Redazione Paginemediche
Risposta di:
Redazione Paginemediche
Risposta
La pericardite è un processo patologico a carico del pericardio che può essere classificata acuta (durata > 6 settimane) subacuta (tra 6 settimane e 3 mesi) e cronica (> 6). Tra le cause oltre alle infezioni ci sono anche le malattie autoimmuni (febbre reumatica, artrite reumatoide, lupus eritematoso). Le pericarditi di genesi post-virali sono solitamente guaribili nell’arco di qualche mese. La terapia combinata effettuata avrebbe dovuto dare qualche effetto sulla riduzione della presenza del versamento. Comunque se l’infiammazione non è regredita con il cortisone la mamma dovrà sottoporsi a esami ematochimici per scoprirne la causa.

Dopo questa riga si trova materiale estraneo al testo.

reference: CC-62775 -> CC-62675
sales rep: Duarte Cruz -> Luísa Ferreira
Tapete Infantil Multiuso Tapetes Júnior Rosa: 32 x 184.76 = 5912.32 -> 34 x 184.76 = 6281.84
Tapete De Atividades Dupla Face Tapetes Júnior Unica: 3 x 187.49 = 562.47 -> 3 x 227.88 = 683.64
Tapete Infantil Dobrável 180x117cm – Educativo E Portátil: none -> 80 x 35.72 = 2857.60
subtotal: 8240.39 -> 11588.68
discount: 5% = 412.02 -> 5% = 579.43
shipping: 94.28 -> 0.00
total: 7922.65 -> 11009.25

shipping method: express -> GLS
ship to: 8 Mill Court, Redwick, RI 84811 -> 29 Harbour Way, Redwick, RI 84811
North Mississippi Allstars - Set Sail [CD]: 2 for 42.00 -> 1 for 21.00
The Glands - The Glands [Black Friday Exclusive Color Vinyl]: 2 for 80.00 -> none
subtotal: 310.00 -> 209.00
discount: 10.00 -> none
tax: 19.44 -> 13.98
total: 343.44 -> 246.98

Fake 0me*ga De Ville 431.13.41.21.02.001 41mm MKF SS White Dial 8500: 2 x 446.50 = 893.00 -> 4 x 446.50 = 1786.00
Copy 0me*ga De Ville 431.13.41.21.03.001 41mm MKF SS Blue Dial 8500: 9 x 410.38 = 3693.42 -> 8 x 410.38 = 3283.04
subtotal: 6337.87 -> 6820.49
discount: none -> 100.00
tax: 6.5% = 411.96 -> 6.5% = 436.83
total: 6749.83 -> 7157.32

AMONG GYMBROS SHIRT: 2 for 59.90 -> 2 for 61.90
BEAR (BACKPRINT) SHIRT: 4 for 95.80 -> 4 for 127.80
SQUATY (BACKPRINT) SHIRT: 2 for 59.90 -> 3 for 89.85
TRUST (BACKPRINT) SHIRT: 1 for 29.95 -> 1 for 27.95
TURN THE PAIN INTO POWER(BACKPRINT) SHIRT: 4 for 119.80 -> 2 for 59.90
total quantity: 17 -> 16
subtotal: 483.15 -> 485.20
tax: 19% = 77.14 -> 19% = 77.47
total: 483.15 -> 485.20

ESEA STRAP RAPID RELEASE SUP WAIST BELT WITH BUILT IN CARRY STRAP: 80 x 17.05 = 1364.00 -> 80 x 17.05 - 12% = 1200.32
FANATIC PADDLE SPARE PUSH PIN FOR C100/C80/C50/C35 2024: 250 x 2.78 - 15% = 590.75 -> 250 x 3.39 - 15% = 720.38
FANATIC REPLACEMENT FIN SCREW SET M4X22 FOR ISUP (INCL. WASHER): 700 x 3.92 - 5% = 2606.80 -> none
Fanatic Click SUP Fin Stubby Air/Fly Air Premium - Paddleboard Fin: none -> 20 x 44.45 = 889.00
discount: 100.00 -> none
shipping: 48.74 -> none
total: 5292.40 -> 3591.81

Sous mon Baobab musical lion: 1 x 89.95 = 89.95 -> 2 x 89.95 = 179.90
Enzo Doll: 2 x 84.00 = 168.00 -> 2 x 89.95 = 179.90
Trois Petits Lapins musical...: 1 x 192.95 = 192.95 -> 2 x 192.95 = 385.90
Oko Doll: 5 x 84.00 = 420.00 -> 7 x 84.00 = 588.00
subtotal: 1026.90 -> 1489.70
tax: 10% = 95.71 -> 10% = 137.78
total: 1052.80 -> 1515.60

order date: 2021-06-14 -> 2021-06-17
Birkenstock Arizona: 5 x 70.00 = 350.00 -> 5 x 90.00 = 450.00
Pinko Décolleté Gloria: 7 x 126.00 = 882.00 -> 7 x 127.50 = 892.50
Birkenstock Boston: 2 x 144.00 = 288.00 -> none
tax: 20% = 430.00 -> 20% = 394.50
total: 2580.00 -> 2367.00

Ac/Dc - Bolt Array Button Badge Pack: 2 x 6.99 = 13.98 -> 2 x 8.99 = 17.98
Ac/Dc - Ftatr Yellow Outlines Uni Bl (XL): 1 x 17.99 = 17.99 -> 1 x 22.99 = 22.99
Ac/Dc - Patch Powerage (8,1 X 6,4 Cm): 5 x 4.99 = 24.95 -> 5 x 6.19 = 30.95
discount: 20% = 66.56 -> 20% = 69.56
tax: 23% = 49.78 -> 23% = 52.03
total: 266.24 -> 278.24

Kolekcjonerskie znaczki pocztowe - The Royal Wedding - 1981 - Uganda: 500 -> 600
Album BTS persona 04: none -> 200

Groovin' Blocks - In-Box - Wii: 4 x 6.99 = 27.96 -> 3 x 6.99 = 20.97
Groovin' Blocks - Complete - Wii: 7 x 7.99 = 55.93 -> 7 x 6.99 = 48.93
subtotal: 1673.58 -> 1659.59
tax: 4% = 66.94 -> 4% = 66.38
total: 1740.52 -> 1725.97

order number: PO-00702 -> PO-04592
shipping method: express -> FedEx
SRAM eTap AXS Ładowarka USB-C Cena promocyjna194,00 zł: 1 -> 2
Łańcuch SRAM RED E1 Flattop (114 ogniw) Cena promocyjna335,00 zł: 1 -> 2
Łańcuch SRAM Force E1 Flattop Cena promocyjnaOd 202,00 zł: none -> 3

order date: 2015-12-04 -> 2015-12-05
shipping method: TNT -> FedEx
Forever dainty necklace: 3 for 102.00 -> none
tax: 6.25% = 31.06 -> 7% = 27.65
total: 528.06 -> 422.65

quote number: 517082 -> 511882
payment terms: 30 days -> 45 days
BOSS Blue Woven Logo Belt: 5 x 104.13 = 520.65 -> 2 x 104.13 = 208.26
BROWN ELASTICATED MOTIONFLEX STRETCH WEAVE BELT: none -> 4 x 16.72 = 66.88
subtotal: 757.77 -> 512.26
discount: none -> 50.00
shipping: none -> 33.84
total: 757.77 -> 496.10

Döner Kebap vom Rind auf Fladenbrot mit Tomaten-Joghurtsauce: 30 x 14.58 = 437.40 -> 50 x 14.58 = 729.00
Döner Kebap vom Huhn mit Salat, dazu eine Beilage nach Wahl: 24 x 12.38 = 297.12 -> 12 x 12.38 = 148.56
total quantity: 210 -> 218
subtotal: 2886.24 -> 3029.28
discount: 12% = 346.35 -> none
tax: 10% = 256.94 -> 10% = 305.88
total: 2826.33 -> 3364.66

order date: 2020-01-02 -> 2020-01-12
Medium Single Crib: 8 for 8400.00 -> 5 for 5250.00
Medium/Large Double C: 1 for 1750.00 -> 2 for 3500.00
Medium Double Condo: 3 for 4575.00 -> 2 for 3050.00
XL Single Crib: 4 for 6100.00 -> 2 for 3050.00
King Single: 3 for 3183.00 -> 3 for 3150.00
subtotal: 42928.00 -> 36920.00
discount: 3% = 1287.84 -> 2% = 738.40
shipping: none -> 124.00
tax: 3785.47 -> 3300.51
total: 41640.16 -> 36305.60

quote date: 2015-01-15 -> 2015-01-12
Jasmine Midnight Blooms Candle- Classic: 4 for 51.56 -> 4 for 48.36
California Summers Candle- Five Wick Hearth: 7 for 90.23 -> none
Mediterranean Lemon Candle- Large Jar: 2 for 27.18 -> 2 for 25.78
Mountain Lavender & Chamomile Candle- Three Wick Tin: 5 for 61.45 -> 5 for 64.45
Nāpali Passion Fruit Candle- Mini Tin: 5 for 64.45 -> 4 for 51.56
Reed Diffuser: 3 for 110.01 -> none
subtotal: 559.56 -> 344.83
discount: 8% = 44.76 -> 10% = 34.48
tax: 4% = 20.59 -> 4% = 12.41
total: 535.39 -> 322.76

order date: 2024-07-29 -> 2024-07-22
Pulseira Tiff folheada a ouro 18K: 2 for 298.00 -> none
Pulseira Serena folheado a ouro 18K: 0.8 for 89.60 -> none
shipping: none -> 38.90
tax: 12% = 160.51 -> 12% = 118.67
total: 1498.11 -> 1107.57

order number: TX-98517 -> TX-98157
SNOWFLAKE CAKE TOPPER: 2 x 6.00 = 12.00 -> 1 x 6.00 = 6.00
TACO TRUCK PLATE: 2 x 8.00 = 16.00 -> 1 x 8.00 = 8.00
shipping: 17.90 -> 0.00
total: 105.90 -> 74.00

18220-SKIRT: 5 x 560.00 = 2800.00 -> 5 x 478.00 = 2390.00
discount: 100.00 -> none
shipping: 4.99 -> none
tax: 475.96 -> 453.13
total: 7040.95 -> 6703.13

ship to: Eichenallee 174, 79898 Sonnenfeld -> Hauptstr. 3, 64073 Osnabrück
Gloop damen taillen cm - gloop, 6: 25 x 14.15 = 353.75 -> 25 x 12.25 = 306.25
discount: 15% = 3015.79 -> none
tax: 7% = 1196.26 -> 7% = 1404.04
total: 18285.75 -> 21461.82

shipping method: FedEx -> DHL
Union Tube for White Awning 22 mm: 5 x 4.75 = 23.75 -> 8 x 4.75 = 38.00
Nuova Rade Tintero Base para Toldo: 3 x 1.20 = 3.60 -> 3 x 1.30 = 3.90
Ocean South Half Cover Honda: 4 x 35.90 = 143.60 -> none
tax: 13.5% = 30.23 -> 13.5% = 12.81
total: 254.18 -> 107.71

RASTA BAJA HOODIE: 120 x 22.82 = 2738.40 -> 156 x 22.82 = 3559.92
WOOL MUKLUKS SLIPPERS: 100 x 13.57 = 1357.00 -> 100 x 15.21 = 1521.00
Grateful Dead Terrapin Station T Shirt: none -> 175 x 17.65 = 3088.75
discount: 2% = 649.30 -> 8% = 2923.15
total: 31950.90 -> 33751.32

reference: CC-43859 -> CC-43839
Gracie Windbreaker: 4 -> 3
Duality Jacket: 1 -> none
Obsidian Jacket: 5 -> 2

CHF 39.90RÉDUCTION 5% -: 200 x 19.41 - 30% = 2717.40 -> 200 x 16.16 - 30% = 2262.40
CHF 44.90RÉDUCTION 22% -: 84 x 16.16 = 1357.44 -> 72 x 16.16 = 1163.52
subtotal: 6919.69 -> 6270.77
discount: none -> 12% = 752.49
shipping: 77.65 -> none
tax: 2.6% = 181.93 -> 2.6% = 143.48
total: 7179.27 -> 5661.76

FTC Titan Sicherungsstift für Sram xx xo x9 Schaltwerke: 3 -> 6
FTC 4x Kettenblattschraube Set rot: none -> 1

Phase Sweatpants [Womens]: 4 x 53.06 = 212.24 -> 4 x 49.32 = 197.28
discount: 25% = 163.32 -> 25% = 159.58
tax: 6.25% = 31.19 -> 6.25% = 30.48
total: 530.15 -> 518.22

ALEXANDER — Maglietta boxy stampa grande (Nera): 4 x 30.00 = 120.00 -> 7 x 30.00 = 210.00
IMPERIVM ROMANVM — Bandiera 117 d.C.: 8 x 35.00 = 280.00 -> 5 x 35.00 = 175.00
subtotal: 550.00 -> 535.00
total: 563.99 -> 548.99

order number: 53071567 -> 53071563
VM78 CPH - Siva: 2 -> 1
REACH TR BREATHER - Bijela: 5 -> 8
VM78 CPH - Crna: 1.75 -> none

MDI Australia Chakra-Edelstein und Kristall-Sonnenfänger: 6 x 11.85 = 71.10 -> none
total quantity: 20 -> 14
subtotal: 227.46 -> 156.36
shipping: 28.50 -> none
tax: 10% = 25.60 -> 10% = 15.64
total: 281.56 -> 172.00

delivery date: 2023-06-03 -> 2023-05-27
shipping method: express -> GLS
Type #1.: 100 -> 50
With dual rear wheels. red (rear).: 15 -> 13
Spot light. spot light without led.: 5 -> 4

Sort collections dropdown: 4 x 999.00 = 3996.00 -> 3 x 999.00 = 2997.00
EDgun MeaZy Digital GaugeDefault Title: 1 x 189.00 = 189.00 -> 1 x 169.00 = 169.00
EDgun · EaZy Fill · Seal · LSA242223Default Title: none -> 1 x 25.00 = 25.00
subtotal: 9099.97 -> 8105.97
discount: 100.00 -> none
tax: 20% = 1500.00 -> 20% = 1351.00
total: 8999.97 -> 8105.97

Pertanto consiglierei di completare le indagini con lo studio degli autoanticorpi, della funzionalità tiroidea e di tutti gli indici infiammatori. In caso di negatività di tutti i parametri di laboratorio è necessario monitorizzare il versamento con ecocardiografia perché è anche possibile una cronicizzazione del versamento.